(Beginning of Supplied material)

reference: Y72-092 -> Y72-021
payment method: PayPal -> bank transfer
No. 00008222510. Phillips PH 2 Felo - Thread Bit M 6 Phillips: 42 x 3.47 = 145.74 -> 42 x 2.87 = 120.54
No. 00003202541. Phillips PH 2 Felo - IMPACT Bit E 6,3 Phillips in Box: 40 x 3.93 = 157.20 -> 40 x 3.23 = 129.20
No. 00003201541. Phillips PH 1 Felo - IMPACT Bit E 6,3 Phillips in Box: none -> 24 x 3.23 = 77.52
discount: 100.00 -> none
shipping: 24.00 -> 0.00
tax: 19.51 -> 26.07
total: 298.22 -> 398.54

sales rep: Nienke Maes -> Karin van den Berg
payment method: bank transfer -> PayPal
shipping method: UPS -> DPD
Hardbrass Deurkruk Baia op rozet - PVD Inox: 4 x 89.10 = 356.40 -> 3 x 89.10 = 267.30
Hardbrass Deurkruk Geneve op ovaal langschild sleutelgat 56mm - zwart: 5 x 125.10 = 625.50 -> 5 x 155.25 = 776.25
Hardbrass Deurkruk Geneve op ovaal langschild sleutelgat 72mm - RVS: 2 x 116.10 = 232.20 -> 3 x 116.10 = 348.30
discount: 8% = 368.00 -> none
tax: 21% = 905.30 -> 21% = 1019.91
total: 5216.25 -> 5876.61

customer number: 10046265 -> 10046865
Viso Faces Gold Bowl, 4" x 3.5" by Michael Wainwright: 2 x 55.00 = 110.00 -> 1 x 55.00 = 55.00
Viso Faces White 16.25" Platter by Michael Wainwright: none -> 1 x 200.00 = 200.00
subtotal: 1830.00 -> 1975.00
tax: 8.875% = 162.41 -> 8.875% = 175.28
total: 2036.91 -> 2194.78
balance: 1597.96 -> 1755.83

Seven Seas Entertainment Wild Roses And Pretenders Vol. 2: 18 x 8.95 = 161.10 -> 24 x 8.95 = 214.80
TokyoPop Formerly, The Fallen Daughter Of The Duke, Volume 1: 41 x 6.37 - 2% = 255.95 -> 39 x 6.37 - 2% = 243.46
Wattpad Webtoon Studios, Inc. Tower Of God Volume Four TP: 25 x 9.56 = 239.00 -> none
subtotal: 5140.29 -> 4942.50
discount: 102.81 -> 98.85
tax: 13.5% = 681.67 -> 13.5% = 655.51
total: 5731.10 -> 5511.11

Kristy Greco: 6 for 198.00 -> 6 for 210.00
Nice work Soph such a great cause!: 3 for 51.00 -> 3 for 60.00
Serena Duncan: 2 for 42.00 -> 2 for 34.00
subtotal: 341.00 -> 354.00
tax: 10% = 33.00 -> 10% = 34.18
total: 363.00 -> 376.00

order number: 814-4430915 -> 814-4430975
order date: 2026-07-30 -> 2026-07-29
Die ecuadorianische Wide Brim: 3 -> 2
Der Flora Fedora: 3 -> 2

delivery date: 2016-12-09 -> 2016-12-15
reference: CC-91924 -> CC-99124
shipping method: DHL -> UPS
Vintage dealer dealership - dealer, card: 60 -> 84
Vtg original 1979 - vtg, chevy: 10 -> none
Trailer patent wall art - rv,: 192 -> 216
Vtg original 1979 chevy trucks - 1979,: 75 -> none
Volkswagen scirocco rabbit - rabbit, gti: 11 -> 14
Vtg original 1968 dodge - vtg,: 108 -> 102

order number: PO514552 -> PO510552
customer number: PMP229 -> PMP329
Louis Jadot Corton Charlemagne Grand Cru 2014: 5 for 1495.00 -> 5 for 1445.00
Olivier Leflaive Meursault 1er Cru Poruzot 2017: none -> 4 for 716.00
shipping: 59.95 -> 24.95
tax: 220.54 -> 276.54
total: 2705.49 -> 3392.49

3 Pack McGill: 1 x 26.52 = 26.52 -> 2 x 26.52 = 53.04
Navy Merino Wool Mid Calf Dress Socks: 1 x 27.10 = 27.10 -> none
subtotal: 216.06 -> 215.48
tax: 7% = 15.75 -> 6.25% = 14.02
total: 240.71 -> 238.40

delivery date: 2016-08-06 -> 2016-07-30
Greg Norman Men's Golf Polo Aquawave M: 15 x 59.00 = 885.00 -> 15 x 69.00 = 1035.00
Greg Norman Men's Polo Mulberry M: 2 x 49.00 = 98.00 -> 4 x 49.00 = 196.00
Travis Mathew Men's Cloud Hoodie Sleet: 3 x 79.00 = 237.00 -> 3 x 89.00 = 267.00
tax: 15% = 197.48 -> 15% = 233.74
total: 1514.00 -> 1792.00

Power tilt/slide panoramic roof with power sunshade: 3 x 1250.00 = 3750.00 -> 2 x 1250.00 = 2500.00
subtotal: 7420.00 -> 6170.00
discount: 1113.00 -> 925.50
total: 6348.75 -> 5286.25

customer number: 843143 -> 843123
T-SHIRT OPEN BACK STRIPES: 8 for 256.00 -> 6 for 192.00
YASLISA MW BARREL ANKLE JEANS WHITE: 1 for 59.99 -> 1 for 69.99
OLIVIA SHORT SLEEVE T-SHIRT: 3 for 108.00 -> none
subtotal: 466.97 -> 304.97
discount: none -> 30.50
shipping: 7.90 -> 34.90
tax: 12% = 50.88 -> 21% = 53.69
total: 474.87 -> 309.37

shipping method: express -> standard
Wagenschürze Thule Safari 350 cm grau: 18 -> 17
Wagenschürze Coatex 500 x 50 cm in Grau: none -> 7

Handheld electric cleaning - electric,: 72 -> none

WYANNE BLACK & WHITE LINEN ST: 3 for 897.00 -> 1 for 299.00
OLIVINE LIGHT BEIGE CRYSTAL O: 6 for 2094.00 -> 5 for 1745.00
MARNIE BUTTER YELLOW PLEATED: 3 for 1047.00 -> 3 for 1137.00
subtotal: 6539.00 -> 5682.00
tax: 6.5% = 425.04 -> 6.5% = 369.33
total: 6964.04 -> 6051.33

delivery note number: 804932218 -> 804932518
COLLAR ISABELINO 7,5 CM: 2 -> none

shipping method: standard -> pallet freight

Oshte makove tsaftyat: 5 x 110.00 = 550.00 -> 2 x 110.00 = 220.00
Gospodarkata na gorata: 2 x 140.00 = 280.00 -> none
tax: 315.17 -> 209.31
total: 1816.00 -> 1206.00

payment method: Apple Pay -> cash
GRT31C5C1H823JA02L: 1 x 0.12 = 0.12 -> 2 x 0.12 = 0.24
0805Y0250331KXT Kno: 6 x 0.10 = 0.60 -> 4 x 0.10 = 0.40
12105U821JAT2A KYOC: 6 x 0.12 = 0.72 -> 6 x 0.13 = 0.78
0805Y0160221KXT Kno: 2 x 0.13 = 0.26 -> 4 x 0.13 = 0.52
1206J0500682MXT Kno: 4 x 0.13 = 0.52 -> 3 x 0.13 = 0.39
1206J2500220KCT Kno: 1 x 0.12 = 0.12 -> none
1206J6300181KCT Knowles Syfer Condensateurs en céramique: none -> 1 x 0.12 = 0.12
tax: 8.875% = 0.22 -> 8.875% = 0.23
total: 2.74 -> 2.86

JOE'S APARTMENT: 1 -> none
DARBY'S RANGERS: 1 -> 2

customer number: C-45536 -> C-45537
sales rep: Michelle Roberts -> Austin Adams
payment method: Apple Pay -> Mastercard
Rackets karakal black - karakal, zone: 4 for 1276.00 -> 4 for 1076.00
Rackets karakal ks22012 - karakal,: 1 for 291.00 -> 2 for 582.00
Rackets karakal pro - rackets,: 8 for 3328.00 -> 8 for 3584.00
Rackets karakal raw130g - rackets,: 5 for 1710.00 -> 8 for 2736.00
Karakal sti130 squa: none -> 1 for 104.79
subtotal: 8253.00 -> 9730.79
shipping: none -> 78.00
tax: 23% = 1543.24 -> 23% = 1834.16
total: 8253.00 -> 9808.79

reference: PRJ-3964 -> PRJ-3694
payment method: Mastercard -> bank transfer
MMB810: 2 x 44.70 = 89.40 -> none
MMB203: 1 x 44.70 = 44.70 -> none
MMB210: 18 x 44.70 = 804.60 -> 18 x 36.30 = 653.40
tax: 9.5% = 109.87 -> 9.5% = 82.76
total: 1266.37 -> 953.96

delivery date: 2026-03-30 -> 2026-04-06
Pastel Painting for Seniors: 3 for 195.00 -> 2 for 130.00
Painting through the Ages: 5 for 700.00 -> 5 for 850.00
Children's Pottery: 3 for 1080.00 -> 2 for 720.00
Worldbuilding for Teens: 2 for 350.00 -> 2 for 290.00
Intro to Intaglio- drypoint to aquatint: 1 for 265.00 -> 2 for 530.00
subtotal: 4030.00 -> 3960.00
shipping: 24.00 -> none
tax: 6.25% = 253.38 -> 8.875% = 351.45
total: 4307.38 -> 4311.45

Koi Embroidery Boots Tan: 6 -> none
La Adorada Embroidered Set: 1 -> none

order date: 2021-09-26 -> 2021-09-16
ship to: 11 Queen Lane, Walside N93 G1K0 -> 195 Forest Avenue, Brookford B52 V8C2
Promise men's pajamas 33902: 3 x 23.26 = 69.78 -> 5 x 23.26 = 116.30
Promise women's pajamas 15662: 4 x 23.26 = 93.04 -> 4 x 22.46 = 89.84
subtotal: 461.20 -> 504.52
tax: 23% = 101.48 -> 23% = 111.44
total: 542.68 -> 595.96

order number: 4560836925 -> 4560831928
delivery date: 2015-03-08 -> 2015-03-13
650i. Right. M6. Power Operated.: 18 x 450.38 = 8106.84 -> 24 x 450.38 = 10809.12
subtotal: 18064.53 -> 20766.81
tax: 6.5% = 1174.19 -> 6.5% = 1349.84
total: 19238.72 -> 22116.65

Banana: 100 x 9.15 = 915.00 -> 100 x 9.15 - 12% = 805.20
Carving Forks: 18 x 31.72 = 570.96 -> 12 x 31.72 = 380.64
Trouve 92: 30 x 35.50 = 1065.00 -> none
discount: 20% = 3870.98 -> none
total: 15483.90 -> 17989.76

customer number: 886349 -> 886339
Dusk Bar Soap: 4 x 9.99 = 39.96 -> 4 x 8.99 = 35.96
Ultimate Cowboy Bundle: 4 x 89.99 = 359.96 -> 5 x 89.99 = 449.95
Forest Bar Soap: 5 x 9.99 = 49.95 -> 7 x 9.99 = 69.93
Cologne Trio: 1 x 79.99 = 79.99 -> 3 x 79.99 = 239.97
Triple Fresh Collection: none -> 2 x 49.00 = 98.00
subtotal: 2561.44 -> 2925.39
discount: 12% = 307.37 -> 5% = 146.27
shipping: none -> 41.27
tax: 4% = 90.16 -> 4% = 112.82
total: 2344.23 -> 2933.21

(End of Supplied material)

Problem description
Scan the entries for lines holding the string "Phillips", then copy every one of them.

Output below
No. 00008222510. Phillips PH 2 Felo - Thread Bit M 6 Phillips: 42 x 3.47 = 145.74 -> 42 x 2.87 = 120.54
No. 00003202541. Phillips PH 2 Felo - IMPACT Bit E 6,3 Phillips in Box: 40 x 3.93 = 157.20 -> 40 x 3.23 = 129.20
No. 00003201541. Phillips PH 1 Felo - IMPACT Bit E 6,3 Phillips in Box: none -> 24 x 3.23 = 77.52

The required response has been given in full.